RECORDS SUPPLIED
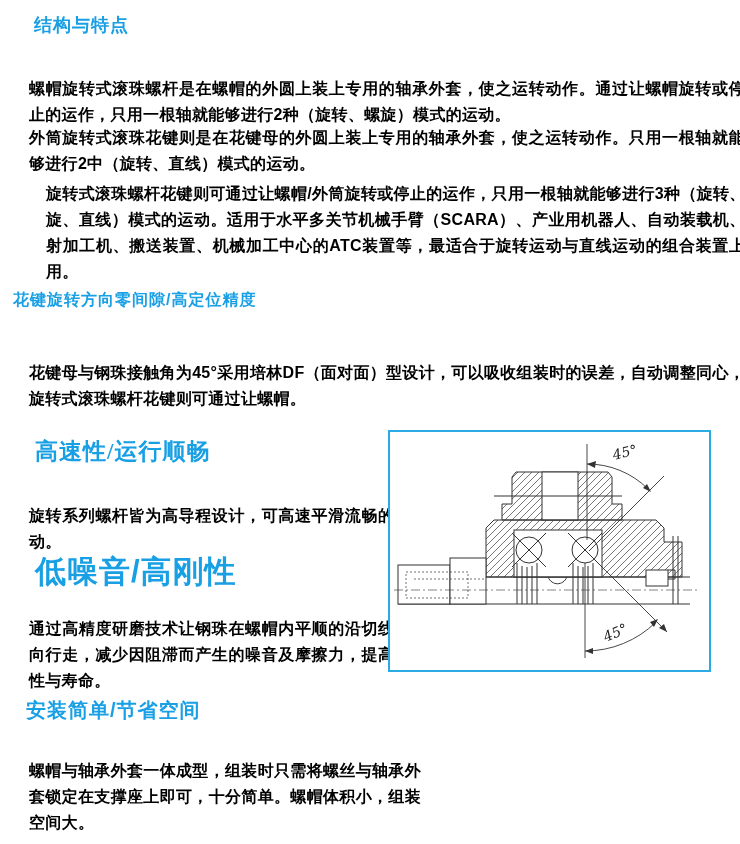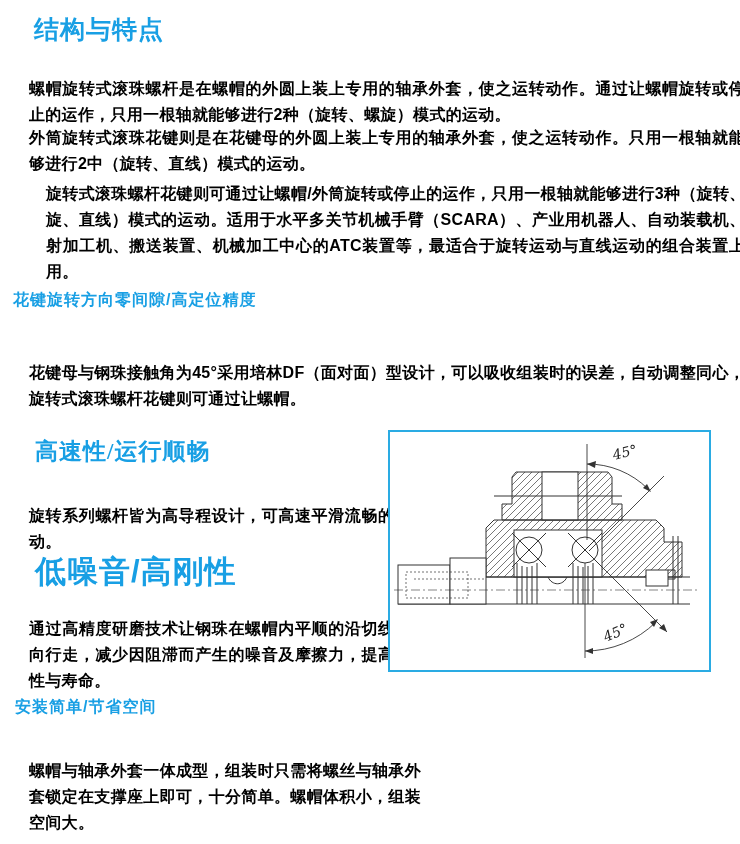--- a/index.html
+++ b/index.html
@@ -10,31 +10,31 @@
   }
   .sec-heading{
     position:absolute;margin:0;color:#189fe4;font-weight:bold;
     letter-spacing:1px;white-space:nowrap;
   }
   .body-par{
     position:absolute;margin:16px;font-size:16px;line-height:26px;
     letter-spacing:0.3px;font-weight:600;color:#000000;
     text-align:justify;
   }
-  #h0{left:34px;top:13px;font-size:25px;}
+  #h0{left:34px;top:13px;font-size:18px;}
   #p0{left:13px;top:60px;width:716px;}
   #p1{left:13px;top:109px;width:716px;}
   #p2{left:30px;top:165px;width:716px;}
   #h1{left:13px;top:290px;font-size:16px;}
   #p3{left:13px;top:344px;width:716px;}
   #h2{left:35px;top:436px;font-size:23px;font-family:Liberation Serif, serif;}
   #p4{left:13px;top:487px;width:382px;}
   #h3{left:35px;top:551px;font-size:31px;}
   #p5{left:13px;top:600px;width:382px;}
-  #h4{left:15px;top:697px;font-size:16px;}
+  #h4{left:26px;top:697px;font-size:20px;}
   #p6{left:13px;top:742px;width:392px;}
   #diagram-box{
     position:absolute;left:388px;top:430px;width:319px;height:238px;
     border:2px solid #2aabe3;background:#ffffff;margin:0;
   }
   #diagram-box svg{display:block;}
   .dim-text{
     font-family:"DejaVu Serif","Liberation Serif",serif;
     font-style:italic;font-size:14px;fill:#222;
   }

PROMPT
Repeat the data verbatim, excluding all pictures.

ANSWER TO THE EXERCISE
--- a/index.html
+++ b/index.html
@@ -10,31 +10,31 @@
   }
   .sec-heading{
     position:absolute;margin:0;color:#189fe4;font-weight:bold;
     letter-spacing:1px;white-space:nowrap;
   }
   .body-par{
     position:absolute;margin:16px;font-size:16px;line-height:26px;
     letter-spacing:0.3px;font-weight:600;color:#000000;
     text-align:justify;
   }
-  #h0{left:34px;top:13px;font-size:25px;}
+  #h0{left:34px;top:13px;font-size:18px;}
   #p0{left:13px;top:60px;width:716px;}
   #p1{left:13px;top:109px;width:716px;}
   #p2{left:30px;top:165px;width:716px;}
   #h1{left:13px;top:290px;font-size:16px;}
   #p3{left:13px;top:344px;width:716px;}
   #h2{left:35px;top:436px;font-size:23px;font-family:Liberation Serif, serif;}
   #p4{left:13px;top:487px;width:382px;}
   #h3{left:35px;top:551px;font-size:31px;}
   #p5{left:13px;top:600px;width:382px;}
-  #h4{left:15px;top:697px;font-size:16px;}
+  #h4{left:26px;top:697px;font-size:20px;}
   #p6{left:13px;top:742px;width:392px;}
   #diagram-box{
     position:absolute;left:388px;top:430px;width:319px;height:238px;
     border:2px solid #2aabe3;background:#ffffff;margin:0;
   }
   #diagram-box svg{display:block;}
   .dim-text{
     font-family:"DejaVu Serif","Liberation Serif",serif;
     font-style:italic;font-size:14px;fill:#222;
   }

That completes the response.